Review Summary: 40 years on, Raven are still doing what pleases them and their fans. "ExtermiNation" is concrete evidence of that.
The fact that Raven have now officially been together for 40 years is even more important than how good you think the band's latest album, ExtermiNation
is going to be. Now 40 years is a long time, so long in fact that you'd surely be inclined to believe that somewhere between the mid-70s and now, Raven were pretty big in the metal circle. As a juvenile 22-year old of course, I can't really tell if they were as widely worshipped within the NWOBHM era of the early 80s as, say the Iron Maidens and Saxons who are still going strong today. What I can tell you however, is that Raven still sound like the no-frills, denim/leather patch-donning wide-eyed metalheads they started out as. Maybe they have a few wrinkles, maybe they don't have as much time to hammer out metal anthem after metal anthem, but at least Raven can still crack out a decent record four decades down the line. The fact that they are, realistically, underrated is a mere side-note for the die-hard legions of fans around the world.
So, 2015's ExtermiNation
hits your expectations squarely in the face. There's really nothing else to say. John Gallagher still has that sneering, menacing vocal delivery, his brother still hammers out heavy riffs, and Hasselvander still batters drum rhythms out of the stereo and into your shattered eardrums. ExtermiNation
does what it says: It "exterminates". Now if you don't like the first few guitar notes of co-opener "Destroy All Monsters", then you might as well skip the album completely. It's all good metallic fun, and should only be treated as such. Of course there's versatility here-but it's by Raven's standards. You have the slower, heavier anthems ("Tomorrow", "Tank Threads"), the faster-paced proto-thrashers ("Fight", "Scream") and the odd semi-harmonic but no less engaging ballad ("River of No Return"). The interplay between all three instruments constantly lives up to whichever musical direction each song is heading in. For example, album highlight "Scream" is a speedy, snappy little monster which can safely be hailed as one of the best cuts from Raven's extensive back catalogue. Another example, "Tomorrow", eclipses the album opener with a passion for menacing, sinister riff work and some thumping bass in the background to give yet another layer of ever-burgeoning heaviness. The ballad, "River of No Return" is a slightly flawed albeit fluent song to hum along to while you're doing the gardening, with its guitar work leaning sometimes towards AOR territory but maintaining that metallic edge Raven always seamlessly deliver.

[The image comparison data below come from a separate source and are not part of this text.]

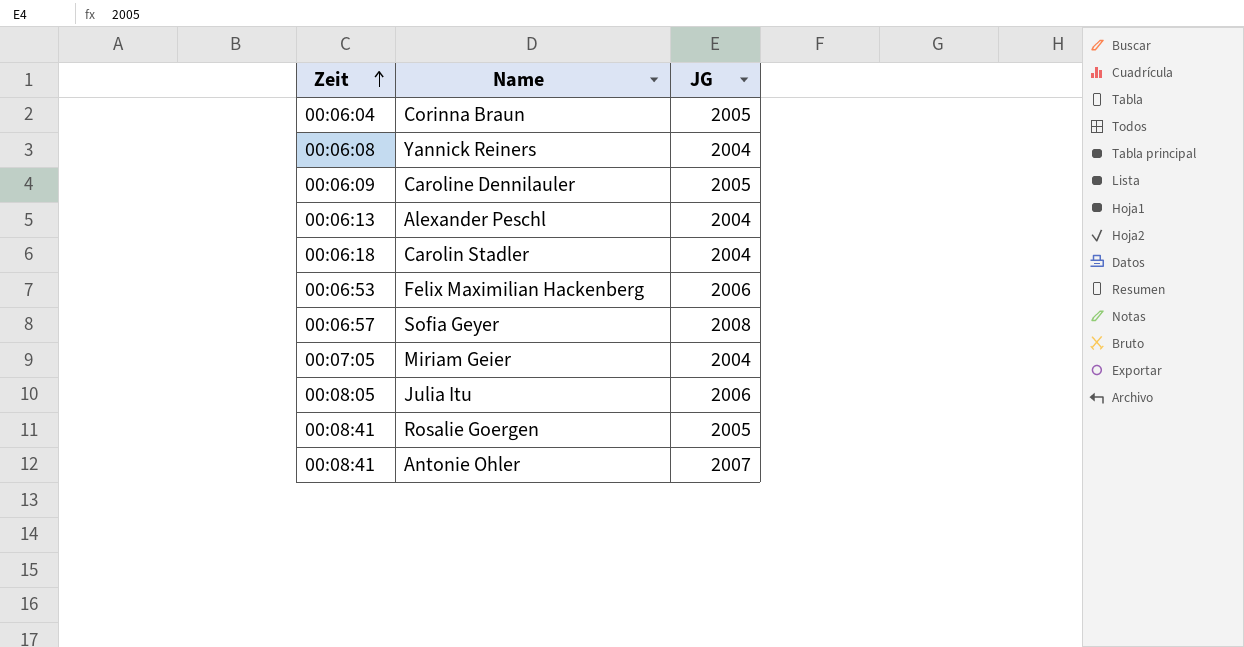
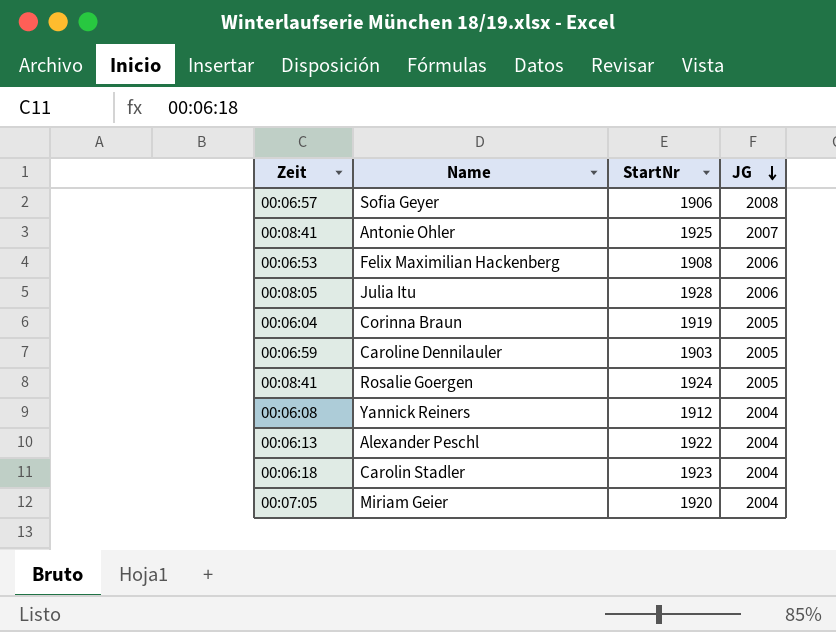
row order: Zeit ascending -> JG descending
column StartNr | position: none -> 3
Caroline Dennilauler | Zeit: 00:06:09 -> 00:06:59

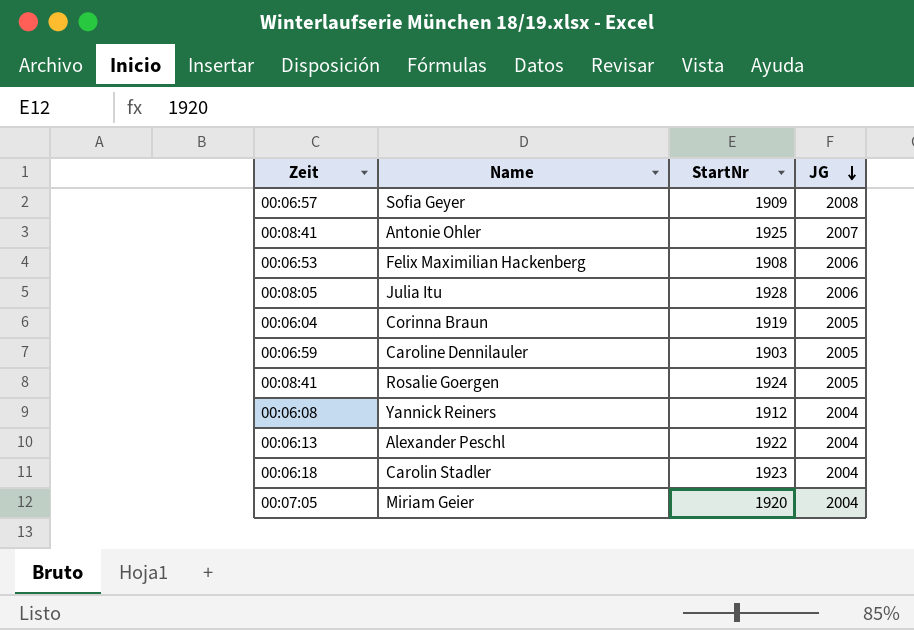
Sofia Geyer | StartNr: 1906 -> 1909

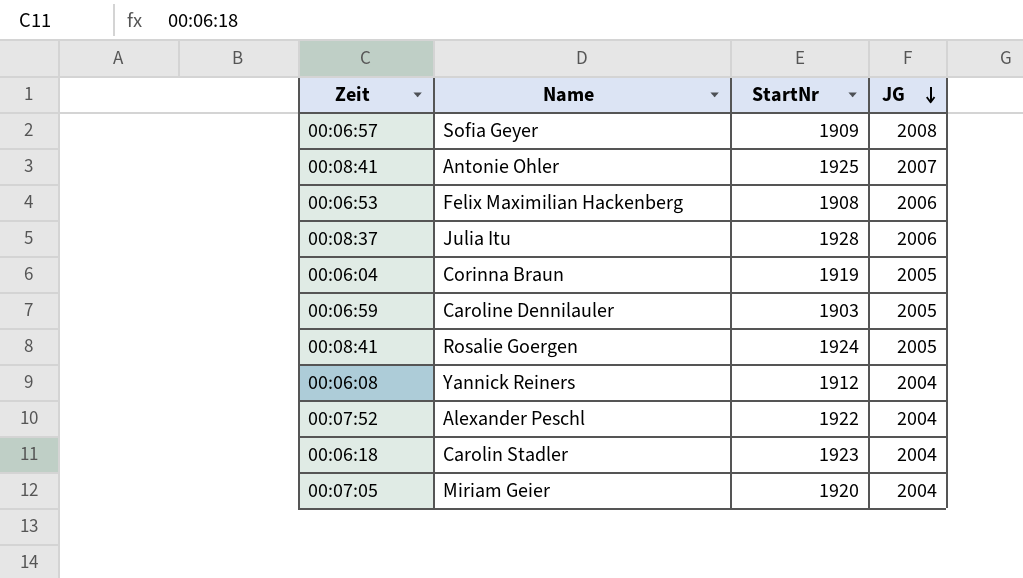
Julia Itu | Zeit: 00:08:05 -> 00:08:37
Alexander Peschl | Zeit: 00:06:13 -> 00:07:52

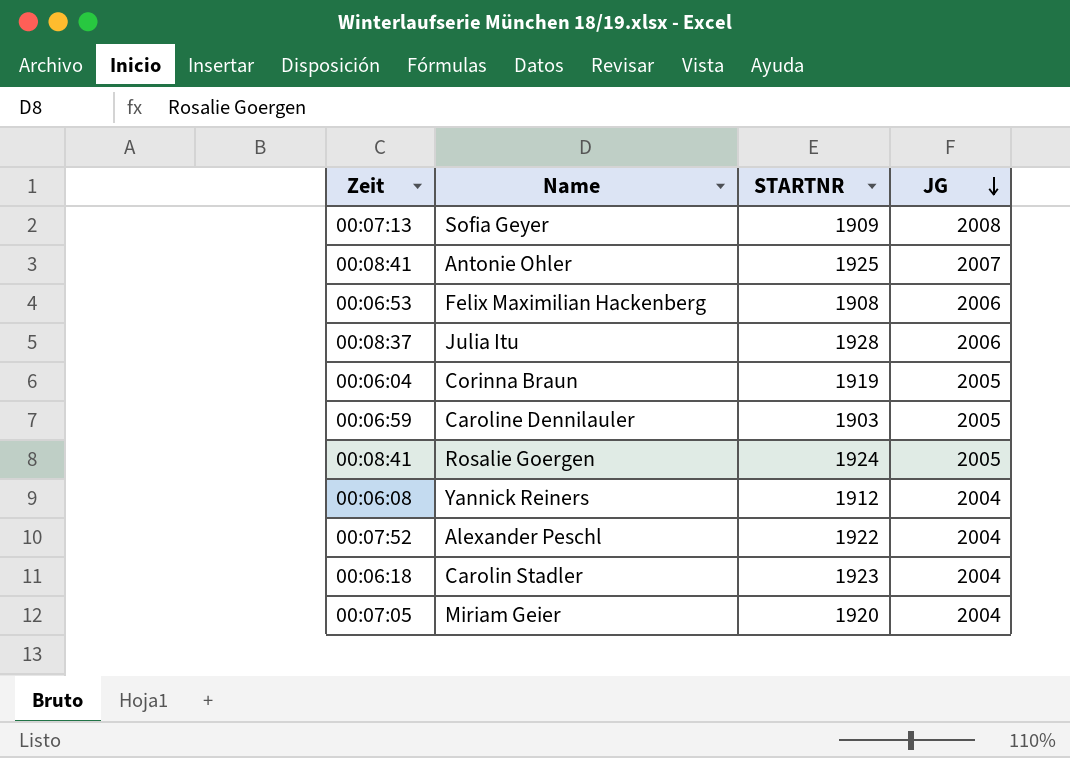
column name: StartNr -> STARTNR
Sofia Geyer | Zeit: 00:06:57 -> 00:07:13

Aside from the fact that ExtermiNation
obviously sets out to deliver the goods to those who have always loved Raven, and who also know what they're going to get, Raven's latest effort is hampered only by how unnecessarily long it is. This proves a divisive opinion, but heavy metal albums should rarely exceed a solid hour if their sole intention is simply to entertain their fan-base. Nonetheless, as it turns out, ExtermiNation
is just a great record, depending on your pre-conceived opinion of a)Raven and b)early 80s heavy metal. Listen to it and love it, or listen to it and cast it aside to gather dust. Whatever you do, you should already know if you're going to enjoy it or not.